Os fabricantes chineses se destacam pela eficiência na produção e investem cada vez mais em registros no exterior, armazéns locais e organizações comerciais. Os distribuidores locais entendem os clientes, os sistemas de cultivo e a dinâmica do mercado. Os agrônomos criam credibilidade no campo. Os especialistas em regulamentação protegem o acesso ao mercado. Cada um contribui com apenas uma parte do processo de criação de valor.

É improvável que os vencedores da próxima década sejam aqueles que tentarem dominar todas as capacidades. Serão aqueles que combinarem capacidades complementares de forma mais rápida e eficaz do que seus concorrentes. É por isso que a discussão atual sobre "localização" já não explica completamente o que está acontecendo. A localização descreve onde as empresas operam.
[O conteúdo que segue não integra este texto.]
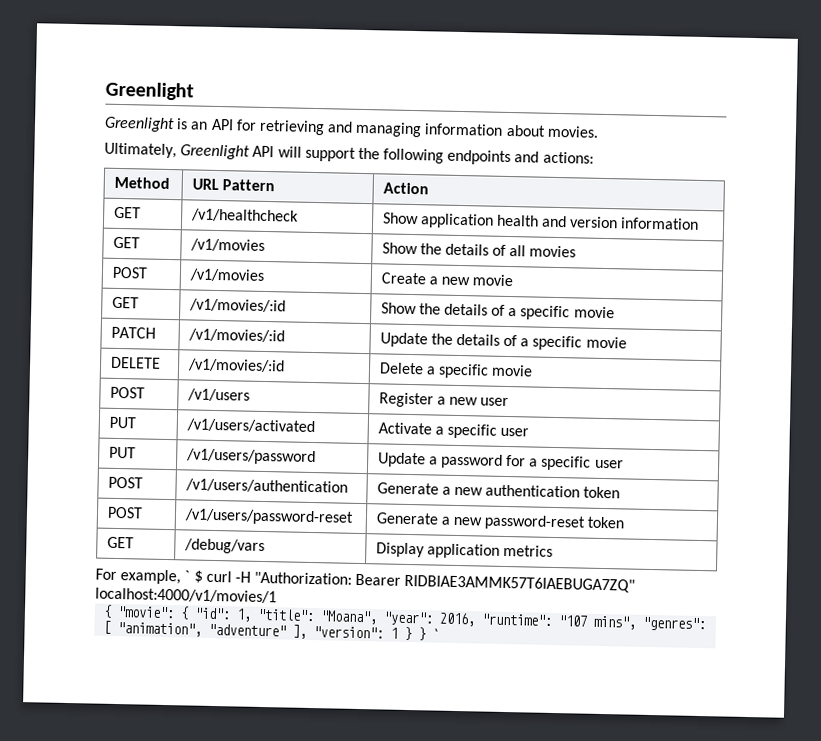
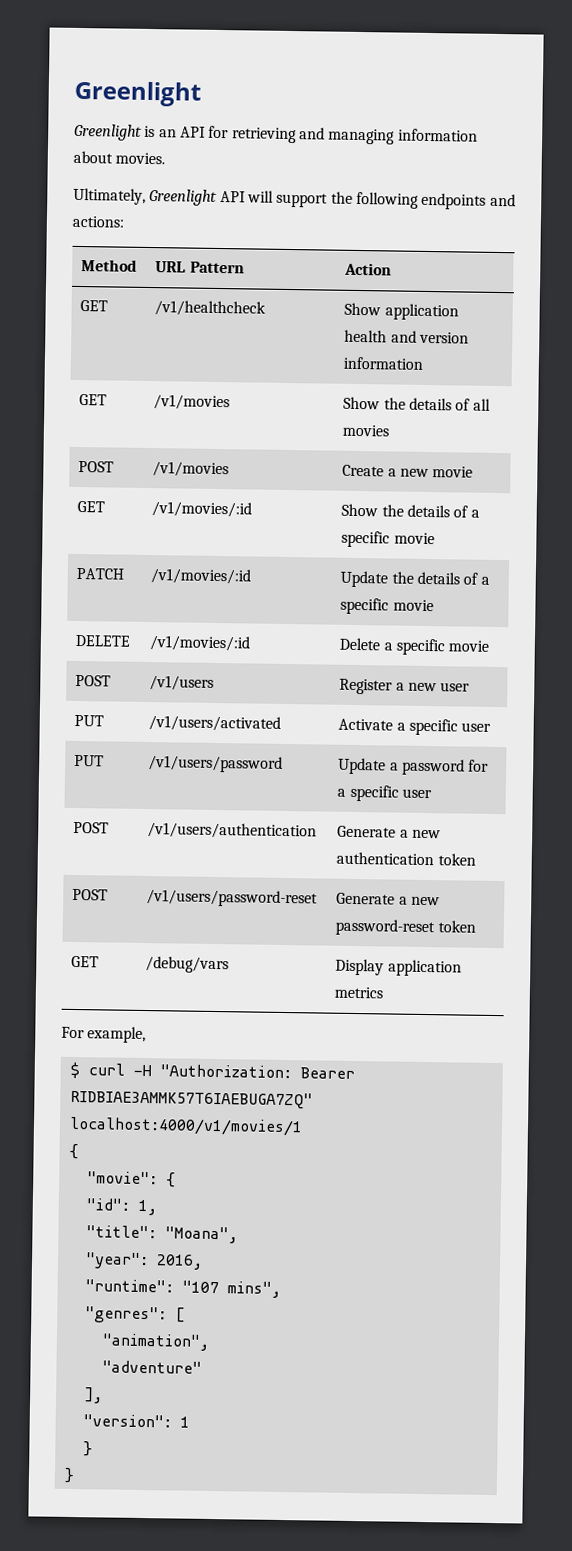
[184,570,191,582] ` -> (147, 1035) //
(113, 611) none -> (79, 1151) //
(190, 613) none -> (176, 1180) //
(253, 615) none -> (157, 1207) //
(379, 617) none -> (238, 1235) //
(477, 619) none -> (203, 1262) //
(637, 622) none -> (281, 1289) //
(112, 627) none -> (185, 1315) //
(203, 629) none -> (209, 1342) //
(287, 630) none -> (202, 1367) //
(308, 631) none -> (103, 1395) //
[404,626,441,641] } } ` -> [82,1441,93,1457] [63,1467,75,1484] // } // }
Ela não explica como o valor é cada vez mais criado.

Por que a AgroFusion representa a próxima fase do crescimento global?

Descrevo essa transição emergente como AgroFusion — um modelo de criação de valor no qual fabricantes, distribuidores, especialistas em regulamentação, agrônomos e parceiros locais criam conjuntamente uma vantagem competitiva, integrando capacidades complementares que nenhum deles conseguiria desenvolver de forma eficiente de forma independente.
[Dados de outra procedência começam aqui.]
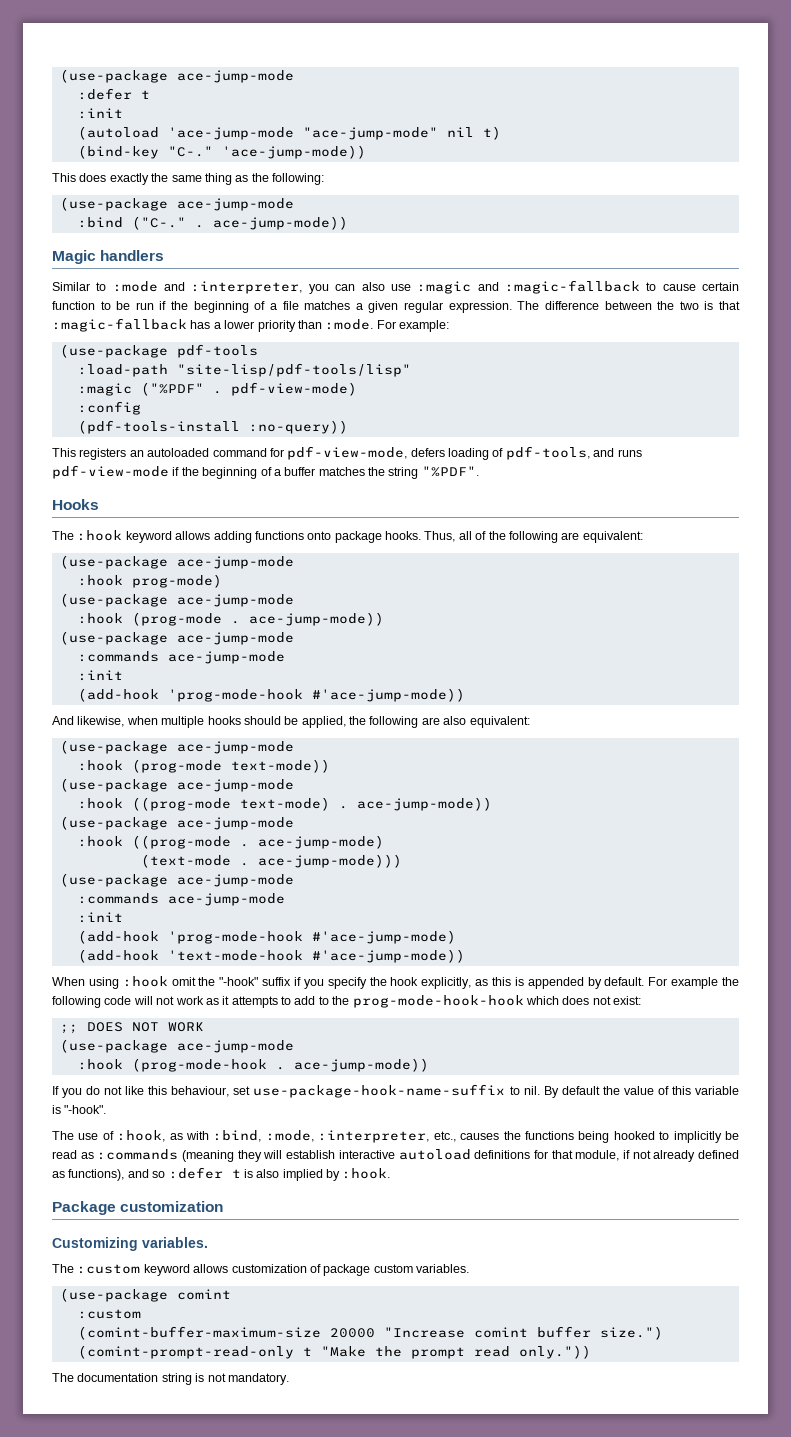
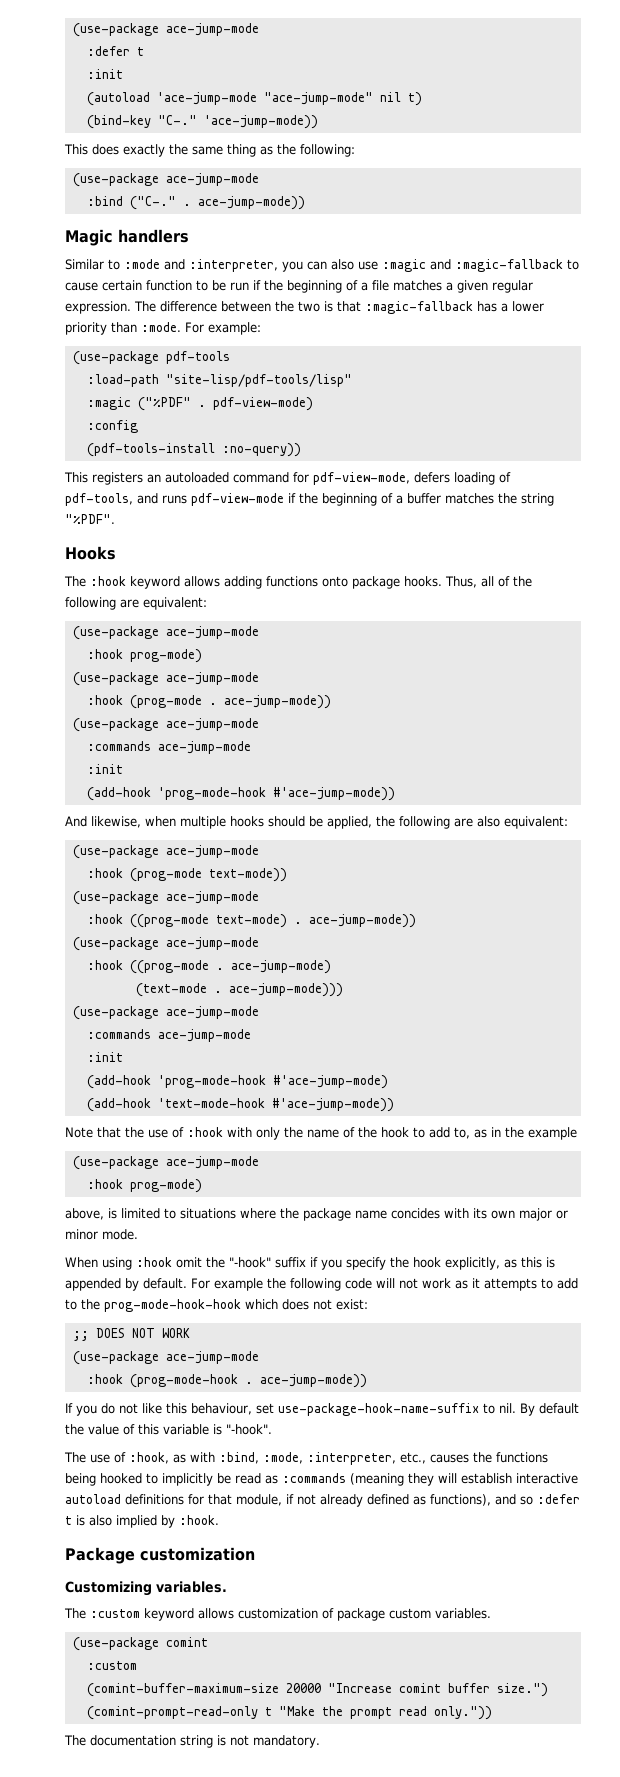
(465, 956) none -> [65,1127,577,1140] [72,1156,259,1170] [86,1179,202,1193] [65,1208,568,1221] [65,1229,138,1240] // Note that the use of :hook with only the name of the hook to add to, as in the example // (use-package ace-jump-mode // :hook prog-mode) // above, is limited to situations where the package name concides with its own major or minor mode.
Essa perspectiva também muda a conversa tanto para as empresas chinesas quanto para suas contrapartes no exterior.

Para as empresas chinesas, a globalização sustentável está deixando de ser uma questão de exportar produtos e passando a ser uma estratégia para se tornarem parceiras confiáveis e capacitadoras dentro dos ecossistemas agrícolas locais.

Para distribuidores estrangeiros e empresas locais, a questão não é mais simplesmente como competir com os fabricantes chineses.

Uma questão mais estratégica talvez seja: quais capacidades locais se tornam significativamente mais valiosas quando combinadas com os pontos fortes da indústria manufatureira chinesa?

Essa mudança de perspectiva transforma a competição em colaboração. Ela cria oportunidades para portfólios mais robustos, inovação mais ágil, maior resiliência na cadeia de suprimentos e um envolvimento mais profundo com o cliente. A primeira era da globalização conectou fábricas a mercados. A próxima era começa a conectar capacidades a valor.

As empresas que reconhecerem essa mudança mais cedo não apenas participarão do próximo capítulo da agricultura global, como ajudarão a defini-lo.